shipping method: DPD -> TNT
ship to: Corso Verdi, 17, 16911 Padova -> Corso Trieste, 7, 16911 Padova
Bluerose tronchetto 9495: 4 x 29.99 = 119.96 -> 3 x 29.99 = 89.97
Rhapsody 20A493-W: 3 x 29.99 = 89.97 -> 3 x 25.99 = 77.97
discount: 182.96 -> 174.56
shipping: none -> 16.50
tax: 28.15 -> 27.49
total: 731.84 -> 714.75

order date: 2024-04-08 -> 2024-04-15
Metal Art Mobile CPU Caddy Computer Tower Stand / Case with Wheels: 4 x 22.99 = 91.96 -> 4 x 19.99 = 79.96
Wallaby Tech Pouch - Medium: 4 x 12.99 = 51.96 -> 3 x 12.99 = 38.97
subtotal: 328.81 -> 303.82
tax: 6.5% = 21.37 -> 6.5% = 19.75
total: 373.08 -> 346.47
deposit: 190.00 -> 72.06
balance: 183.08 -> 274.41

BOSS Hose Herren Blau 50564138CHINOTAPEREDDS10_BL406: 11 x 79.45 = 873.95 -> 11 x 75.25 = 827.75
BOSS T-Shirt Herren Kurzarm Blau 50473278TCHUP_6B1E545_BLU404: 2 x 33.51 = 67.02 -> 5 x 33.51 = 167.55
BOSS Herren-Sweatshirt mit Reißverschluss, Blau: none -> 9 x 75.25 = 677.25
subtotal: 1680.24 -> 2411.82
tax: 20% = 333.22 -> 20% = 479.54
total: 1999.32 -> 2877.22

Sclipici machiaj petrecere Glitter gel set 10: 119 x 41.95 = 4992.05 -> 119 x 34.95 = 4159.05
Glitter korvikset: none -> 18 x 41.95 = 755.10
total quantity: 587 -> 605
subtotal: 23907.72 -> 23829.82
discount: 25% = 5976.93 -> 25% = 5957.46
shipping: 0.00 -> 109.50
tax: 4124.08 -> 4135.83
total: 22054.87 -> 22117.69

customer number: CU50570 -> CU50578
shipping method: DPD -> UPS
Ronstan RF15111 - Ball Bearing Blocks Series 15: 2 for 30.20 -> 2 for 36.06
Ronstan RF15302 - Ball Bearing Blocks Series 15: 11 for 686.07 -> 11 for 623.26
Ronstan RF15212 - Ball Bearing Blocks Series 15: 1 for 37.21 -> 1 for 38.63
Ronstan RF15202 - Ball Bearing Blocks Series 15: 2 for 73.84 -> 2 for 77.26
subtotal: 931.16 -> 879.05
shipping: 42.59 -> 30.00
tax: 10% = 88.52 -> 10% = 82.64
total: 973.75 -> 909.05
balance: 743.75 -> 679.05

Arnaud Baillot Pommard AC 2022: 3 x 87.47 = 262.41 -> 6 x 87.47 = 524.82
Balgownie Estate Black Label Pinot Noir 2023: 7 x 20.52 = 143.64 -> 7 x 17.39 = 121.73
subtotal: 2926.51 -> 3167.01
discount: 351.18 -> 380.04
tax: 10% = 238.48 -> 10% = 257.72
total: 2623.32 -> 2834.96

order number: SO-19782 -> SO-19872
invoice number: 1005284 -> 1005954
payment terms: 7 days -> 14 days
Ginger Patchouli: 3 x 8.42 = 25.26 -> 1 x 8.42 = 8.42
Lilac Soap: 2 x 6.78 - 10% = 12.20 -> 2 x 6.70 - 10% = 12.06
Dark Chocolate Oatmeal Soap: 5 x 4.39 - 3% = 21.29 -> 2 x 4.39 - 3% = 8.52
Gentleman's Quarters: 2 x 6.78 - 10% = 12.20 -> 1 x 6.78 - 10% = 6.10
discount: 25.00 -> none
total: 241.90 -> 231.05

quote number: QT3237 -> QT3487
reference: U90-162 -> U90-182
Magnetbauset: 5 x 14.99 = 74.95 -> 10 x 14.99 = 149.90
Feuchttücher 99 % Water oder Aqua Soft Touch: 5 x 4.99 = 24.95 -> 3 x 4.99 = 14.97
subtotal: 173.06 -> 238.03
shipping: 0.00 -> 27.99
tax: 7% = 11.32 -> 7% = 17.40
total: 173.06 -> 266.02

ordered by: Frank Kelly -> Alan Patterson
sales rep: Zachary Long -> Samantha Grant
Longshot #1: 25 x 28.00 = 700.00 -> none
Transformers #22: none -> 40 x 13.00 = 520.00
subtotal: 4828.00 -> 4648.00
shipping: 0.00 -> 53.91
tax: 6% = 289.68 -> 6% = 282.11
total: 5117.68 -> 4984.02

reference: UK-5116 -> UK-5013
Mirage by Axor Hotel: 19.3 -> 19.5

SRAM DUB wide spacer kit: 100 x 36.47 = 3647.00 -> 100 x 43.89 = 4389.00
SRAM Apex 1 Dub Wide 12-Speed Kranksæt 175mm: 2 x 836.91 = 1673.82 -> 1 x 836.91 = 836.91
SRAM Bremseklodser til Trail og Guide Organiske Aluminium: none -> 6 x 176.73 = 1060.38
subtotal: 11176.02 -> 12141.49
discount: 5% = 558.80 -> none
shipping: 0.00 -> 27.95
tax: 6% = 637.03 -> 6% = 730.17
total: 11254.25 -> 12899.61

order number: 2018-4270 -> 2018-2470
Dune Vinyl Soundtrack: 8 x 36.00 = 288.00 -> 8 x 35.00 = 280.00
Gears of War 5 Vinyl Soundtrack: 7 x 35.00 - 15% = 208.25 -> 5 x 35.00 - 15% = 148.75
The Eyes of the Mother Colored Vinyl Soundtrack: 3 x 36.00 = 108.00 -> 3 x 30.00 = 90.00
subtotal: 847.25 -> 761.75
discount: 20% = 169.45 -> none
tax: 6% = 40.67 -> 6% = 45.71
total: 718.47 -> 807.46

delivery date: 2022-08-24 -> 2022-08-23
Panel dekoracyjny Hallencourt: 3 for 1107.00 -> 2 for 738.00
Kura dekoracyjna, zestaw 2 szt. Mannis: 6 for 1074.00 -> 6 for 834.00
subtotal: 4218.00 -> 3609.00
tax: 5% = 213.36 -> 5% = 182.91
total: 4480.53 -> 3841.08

● ● ● ● ●

# [ACTION ITEM]
Exactly reproduce the lines of the data above that run from the line containing "subtotal: 847.25 -> 761.75" through the final one.

# [EXERCISE ANSWER]
subtotal: 847.25 -> 761.75
discount: 20% = 169.45 -> none
tax: 6% = 40.67 -> 6% = 45.71
total: 718.47 -> 807.46

delivery date: 2022-08-24 -> 2022-08-23
Panel dekoracyjny Hallencourt: 3 for 1107.00 -> 2 for 738.00
Kura dekoracyjna, zestaw 2 szt. Mannis: 6 for 1074.00 -> 6 for 834.00
subtotal: 4218.00 -> 3609.00
tax: 5% = 213.36 -> 5% = 182.91
total: 4480.53 -> 3841.08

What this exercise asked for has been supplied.